[Assignment] Filter these entries so that only lines with the word "rich" remain.

[Data records]

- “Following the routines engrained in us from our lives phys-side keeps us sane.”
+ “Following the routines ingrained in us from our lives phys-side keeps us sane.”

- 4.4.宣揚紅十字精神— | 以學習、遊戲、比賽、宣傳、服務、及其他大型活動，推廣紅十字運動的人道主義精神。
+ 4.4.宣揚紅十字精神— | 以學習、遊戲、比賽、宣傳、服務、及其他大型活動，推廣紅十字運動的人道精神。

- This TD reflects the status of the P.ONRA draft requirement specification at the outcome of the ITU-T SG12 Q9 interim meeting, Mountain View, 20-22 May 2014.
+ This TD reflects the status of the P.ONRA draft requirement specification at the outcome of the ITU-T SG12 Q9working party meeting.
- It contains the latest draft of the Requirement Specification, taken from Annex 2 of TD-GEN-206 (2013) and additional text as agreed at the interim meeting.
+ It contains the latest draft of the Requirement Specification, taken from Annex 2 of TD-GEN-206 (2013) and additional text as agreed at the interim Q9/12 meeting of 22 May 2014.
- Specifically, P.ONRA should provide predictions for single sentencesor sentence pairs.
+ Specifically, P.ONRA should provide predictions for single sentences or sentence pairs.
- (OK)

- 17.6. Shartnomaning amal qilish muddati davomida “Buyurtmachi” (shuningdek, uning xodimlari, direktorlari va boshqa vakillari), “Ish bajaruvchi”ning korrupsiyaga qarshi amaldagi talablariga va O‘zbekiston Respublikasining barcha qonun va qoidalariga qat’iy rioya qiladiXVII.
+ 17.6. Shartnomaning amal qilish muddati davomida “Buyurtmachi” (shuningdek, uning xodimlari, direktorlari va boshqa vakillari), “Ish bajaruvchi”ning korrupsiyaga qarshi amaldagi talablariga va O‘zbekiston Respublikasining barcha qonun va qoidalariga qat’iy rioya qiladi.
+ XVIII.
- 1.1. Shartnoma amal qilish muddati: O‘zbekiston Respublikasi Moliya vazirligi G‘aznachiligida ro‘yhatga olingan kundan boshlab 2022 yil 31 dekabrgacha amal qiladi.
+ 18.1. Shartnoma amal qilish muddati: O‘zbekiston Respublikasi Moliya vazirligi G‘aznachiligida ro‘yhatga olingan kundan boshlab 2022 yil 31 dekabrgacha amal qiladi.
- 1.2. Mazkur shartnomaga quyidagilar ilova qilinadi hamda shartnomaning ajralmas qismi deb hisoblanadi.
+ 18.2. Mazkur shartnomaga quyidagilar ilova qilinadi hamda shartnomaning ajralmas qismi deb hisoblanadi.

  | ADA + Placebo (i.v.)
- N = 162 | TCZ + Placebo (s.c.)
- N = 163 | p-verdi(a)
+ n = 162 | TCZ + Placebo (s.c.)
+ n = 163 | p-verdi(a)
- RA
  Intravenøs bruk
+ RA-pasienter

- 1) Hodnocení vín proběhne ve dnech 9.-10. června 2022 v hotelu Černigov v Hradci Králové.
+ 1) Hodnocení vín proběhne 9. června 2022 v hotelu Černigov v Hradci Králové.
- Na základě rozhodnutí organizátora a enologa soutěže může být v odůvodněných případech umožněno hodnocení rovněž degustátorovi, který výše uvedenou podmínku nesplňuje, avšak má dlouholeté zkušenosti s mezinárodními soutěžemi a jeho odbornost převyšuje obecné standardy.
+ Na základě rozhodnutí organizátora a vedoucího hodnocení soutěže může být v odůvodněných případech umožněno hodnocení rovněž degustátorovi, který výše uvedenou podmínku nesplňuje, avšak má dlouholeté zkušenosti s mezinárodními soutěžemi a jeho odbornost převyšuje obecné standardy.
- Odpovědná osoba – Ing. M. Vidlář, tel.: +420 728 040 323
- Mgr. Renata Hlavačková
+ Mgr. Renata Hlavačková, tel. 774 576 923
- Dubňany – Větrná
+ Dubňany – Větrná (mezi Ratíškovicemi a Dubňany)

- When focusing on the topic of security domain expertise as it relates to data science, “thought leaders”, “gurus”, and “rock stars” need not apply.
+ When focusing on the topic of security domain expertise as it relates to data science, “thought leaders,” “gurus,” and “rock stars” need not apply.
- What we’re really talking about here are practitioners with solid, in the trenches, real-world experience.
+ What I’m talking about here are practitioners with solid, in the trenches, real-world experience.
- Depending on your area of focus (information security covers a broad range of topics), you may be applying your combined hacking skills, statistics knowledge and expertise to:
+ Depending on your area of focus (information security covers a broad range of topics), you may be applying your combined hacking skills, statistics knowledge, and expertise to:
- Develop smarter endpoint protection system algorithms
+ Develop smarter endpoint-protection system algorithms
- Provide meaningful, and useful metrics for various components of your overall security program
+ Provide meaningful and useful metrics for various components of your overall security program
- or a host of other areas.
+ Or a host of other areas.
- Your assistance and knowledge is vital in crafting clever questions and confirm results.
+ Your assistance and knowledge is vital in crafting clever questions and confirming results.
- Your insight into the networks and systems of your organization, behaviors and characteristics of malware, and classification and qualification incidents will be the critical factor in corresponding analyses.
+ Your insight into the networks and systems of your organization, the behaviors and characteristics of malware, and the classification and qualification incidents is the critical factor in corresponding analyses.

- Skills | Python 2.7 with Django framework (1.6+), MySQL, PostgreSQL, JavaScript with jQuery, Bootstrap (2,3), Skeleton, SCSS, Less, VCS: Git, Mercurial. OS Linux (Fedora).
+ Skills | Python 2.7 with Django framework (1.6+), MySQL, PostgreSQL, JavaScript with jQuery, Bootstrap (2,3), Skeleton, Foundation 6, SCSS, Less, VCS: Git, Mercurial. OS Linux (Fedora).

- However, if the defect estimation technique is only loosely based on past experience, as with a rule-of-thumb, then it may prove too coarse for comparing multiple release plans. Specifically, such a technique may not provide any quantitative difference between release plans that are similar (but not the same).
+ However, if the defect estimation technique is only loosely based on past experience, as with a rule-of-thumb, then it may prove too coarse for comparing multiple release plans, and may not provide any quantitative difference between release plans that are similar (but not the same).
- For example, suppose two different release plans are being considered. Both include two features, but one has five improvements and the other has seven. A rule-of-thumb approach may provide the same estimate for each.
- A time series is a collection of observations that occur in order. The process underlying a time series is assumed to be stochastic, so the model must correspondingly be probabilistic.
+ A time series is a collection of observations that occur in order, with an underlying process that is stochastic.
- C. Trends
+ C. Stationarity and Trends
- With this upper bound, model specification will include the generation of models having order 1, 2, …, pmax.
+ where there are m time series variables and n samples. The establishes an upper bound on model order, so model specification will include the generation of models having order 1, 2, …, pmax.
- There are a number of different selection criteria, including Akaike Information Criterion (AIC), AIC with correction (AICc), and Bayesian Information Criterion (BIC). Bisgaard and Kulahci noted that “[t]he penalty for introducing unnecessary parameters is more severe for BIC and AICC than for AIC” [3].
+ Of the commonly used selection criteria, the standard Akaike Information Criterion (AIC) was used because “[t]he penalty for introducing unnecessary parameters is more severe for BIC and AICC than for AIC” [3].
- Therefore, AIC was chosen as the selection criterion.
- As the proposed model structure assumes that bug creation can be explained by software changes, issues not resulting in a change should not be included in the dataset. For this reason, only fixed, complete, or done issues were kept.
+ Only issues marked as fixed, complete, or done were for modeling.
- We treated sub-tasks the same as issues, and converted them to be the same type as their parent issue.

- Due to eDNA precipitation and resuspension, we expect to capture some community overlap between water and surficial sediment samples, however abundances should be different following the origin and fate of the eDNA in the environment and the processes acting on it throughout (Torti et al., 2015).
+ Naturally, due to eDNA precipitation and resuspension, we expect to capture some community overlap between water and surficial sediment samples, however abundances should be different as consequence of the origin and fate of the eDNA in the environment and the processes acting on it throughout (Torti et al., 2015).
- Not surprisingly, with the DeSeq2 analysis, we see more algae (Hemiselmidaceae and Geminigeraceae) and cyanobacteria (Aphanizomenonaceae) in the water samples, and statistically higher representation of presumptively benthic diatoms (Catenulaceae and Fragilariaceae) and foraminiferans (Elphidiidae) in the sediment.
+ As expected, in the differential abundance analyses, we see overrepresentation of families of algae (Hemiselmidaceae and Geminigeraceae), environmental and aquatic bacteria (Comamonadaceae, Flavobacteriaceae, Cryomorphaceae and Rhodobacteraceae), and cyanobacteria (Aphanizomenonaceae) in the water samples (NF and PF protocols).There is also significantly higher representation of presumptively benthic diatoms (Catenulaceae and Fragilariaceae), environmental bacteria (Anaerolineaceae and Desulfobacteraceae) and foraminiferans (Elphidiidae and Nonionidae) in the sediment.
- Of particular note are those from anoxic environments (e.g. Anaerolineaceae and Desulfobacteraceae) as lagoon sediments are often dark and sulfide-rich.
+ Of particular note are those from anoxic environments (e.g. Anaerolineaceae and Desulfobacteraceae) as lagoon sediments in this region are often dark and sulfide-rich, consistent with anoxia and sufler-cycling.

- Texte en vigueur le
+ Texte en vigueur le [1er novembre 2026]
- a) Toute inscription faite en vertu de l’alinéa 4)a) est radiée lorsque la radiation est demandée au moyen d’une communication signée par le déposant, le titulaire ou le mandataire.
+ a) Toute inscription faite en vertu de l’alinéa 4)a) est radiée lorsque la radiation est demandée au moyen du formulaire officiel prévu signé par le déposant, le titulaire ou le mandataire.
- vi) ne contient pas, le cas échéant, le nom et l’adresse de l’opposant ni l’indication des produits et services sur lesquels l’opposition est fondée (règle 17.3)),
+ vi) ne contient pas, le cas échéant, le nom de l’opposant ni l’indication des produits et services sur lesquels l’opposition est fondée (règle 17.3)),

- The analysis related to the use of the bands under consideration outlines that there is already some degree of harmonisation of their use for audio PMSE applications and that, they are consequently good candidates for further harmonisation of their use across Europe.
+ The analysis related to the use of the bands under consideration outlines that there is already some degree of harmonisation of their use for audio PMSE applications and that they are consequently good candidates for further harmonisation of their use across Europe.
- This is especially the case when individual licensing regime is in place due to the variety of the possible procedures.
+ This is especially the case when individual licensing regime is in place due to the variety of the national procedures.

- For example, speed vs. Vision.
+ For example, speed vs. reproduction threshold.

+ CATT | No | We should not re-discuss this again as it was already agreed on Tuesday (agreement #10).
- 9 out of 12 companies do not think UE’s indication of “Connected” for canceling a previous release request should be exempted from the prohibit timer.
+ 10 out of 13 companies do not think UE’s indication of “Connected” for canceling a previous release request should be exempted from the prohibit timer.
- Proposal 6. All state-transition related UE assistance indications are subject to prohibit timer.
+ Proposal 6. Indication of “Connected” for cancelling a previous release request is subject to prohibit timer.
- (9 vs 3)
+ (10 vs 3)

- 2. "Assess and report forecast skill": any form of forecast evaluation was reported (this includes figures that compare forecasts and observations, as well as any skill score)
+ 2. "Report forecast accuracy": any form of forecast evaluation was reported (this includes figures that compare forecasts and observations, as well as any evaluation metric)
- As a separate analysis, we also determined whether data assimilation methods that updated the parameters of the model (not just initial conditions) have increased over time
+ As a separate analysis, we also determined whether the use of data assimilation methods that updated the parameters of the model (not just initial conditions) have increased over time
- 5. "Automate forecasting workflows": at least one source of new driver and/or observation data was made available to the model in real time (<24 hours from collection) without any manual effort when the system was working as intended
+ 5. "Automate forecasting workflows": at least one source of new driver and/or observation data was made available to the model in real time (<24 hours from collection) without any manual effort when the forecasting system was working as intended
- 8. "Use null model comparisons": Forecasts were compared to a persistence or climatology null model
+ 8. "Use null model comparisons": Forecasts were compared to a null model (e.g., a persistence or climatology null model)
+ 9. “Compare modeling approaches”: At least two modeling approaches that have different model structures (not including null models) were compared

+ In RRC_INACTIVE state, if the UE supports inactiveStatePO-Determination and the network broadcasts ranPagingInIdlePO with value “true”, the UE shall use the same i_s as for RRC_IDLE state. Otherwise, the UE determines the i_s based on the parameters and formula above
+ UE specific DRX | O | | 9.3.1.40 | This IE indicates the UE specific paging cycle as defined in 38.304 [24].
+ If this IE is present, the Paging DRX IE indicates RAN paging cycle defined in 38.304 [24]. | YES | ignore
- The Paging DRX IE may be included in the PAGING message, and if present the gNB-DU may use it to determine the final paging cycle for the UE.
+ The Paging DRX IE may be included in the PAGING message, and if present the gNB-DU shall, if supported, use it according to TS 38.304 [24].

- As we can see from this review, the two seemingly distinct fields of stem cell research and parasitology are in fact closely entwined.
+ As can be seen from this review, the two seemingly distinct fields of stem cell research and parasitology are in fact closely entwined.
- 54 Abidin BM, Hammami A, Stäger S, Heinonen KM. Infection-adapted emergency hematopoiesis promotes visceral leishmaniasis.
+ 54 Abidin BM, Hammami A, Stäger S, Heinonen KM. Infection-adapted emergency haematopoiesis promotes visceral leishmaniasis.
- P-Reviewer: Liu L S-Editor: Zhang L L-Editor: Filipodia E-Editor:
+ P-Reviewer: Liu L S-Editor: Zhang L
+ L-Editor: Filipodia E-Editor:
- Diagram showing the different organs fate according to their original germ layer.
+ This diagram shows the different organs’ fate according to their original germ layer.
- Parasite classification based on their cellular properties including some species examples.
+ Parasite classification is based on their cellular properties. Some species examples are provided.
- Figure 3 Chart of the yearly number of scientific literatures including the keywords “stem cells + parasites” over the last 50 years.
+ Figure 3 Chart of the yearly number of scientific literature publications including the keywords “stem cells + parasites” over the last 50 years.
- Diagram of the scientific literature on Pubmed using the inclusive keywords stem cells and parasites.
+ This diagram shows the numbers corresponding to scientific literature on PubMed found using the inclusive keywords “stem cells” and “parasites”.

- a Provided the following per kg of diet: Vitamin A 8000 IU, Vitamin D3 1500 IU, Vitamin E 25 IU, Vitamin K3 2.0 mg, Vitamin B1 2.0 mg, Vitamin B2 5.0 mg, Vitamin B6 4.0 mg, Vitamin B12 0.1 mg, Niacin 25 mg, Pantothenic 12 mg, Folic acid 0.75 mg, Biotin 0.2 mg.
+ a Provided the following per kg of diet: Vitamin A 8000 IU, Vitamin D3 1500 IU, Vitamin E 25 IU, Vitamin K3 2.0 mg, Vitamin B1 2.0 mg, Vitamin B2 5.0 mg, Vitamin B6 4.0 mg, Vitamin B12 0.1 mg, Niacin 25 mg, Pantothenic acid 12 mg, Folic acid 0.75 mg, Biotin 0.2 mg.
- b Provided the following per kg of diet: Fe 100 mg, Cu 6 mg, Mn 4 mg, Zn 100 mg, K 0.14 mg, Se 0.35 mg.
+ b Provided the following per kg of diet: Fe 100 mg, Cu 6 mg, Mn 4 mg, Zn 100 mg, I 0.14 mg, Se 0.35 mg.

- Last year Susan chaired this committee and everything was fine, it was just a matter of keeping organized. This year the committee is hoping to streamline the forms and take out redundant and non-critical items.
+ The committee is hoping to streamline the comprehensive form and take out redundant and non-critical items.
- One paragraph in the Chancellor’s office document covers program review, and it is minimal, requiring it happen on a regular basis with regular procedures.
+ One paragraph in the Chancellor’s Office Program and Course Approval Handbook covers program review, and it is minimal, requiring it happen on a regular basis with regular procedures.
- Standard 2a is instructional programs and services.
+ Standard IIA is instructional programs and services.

[Exercise answer]
- Of particular note are those from anoxic environments (e.g. Anaerolineaceae and Desulfobacteraceae) as lagoon sediments are often dark and sulfide-rich.
+ Of particular note are those from anoxic environments (e.g. Anaerolineaceae and Desulfobacteraceae) as lagoon sediments in this region are often dark and sulfide-rich, consistent with anoxia and sufler-cycling.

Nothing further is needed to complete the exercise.